YOUR ASSIGNMENT: When the line containing "[618,60,647,71] both -> (643, 120) none" appears in the entries below, begin printing there and stop after the line containing "[276,501,458,516] SimpleKeyhainSession ->"; print each of those lines exactly and no other line.

::: EXERCISE MATERIAL :::

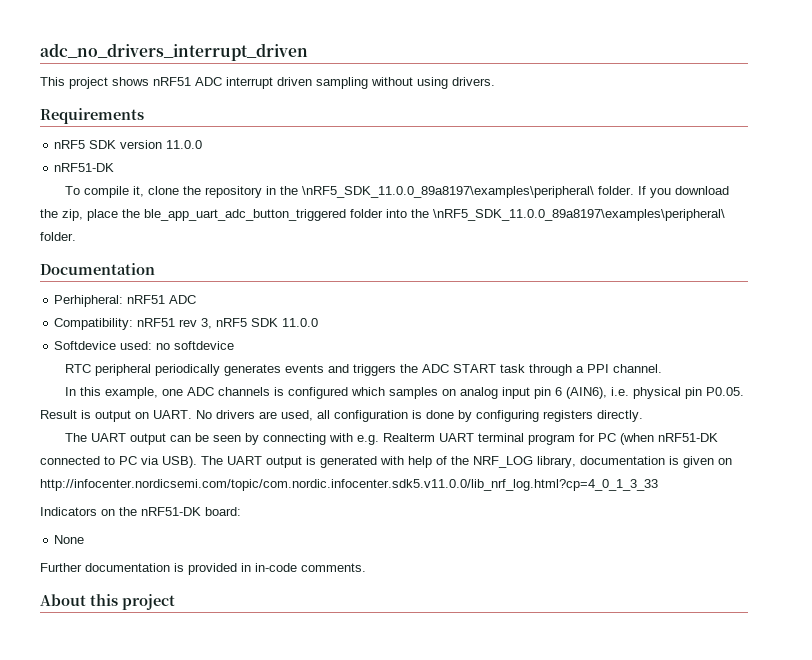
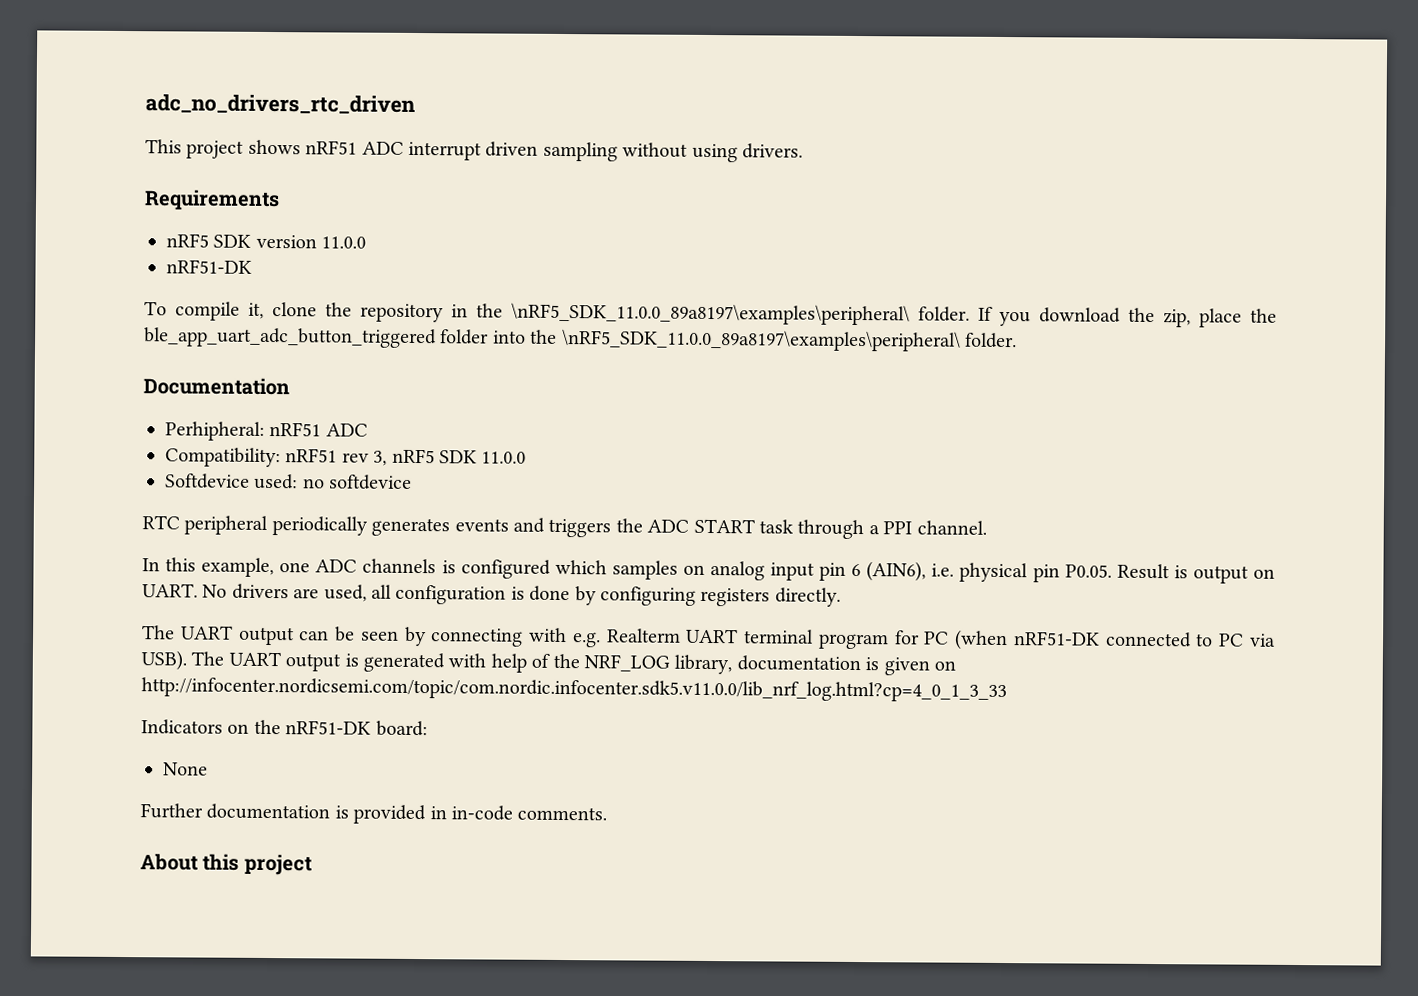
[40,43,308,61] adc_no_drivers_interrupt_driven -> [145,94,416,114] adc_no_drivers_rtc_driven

:::
::: EXERCISE MATERIAL :::

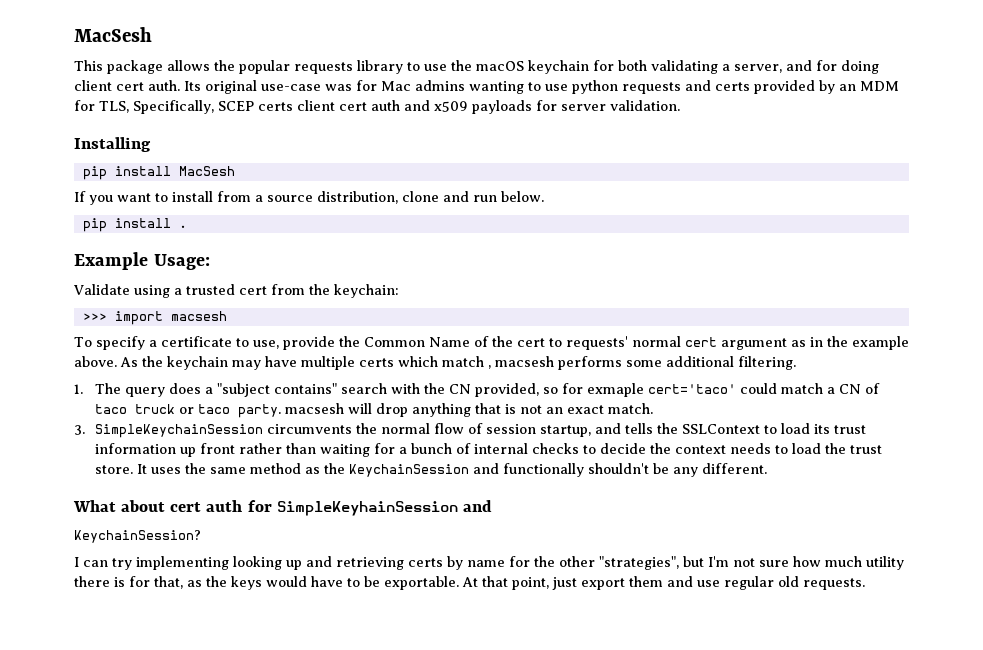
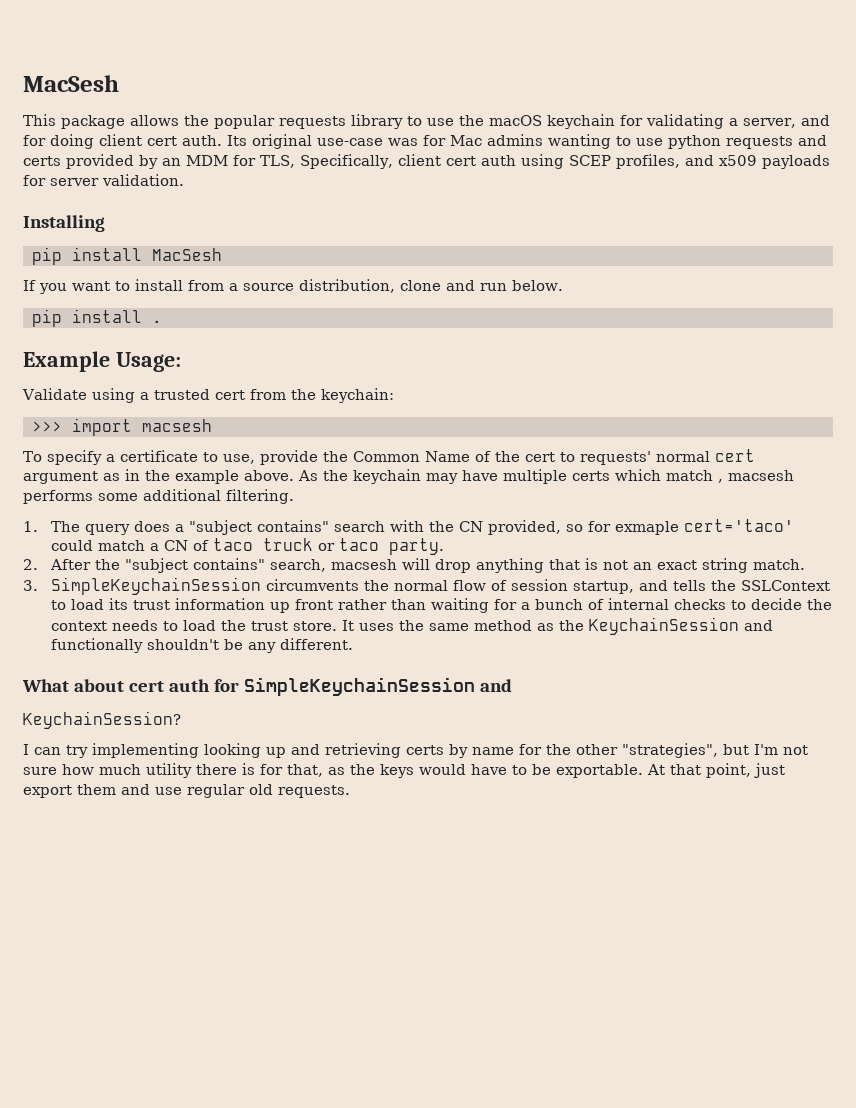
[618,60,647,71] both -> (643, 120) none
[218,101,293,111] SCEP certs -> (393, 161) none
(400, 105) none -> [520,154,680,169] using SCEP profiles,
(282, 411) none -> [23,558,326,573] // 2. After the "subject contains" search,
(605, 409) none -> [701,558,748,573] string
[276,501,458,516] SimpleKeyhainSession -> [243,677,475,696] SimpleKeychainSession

:::
::: EXERCISE MATERIAL :::

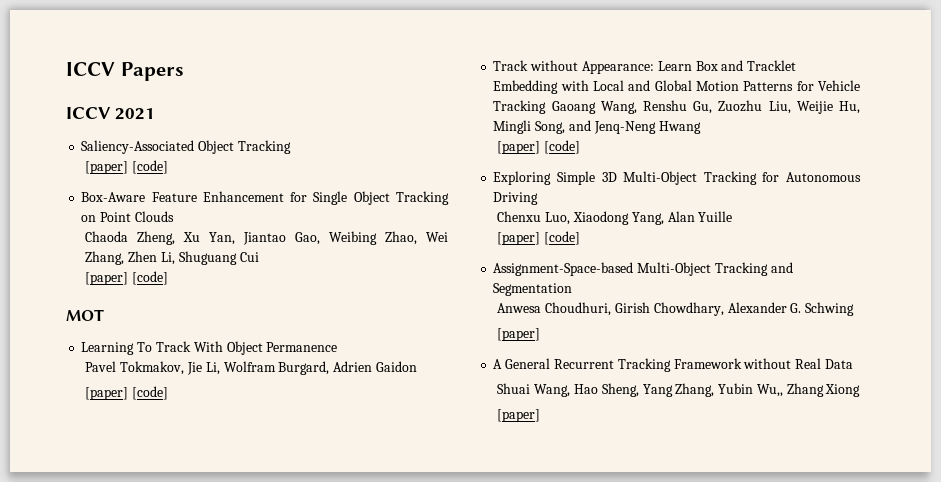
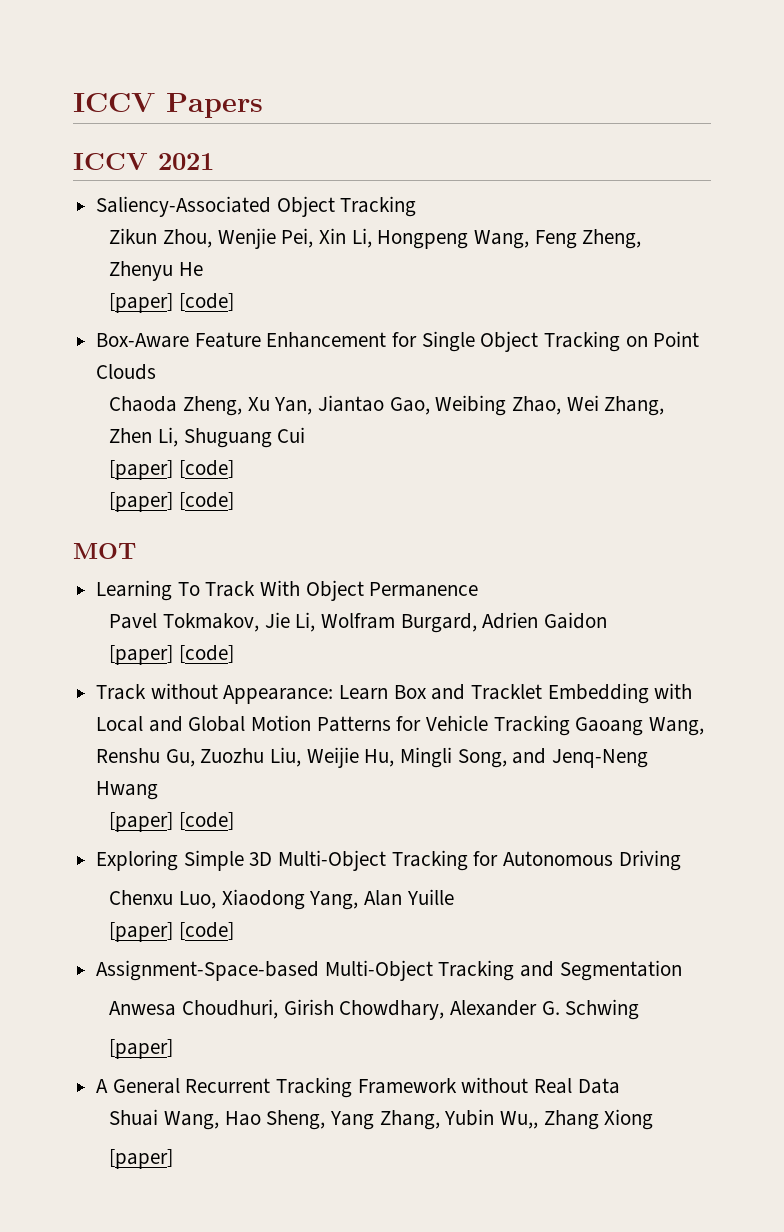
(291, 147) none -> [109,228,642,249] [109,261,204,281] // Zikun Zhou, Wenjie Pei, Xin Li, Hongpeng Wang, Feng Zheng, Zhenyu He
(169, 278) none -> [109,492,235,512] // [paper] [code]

:::

ANSWER TO THIS TASK:
[618,60,647,71] both -> (643, 120) none
[218,101,293,111] SCEP certs -> (393, 161) none
(400, 105) none -> [520,154,680,169] using SCEP profiles,
(282, 411) none -> [23,558,326,573] // 2. After the "subject contains" search,
(605, 409) none -> [701,558,748,573] string
[276,501,458,516] SimpleKeyhainSession -> [243,677,475,696] SimpleKeychainSession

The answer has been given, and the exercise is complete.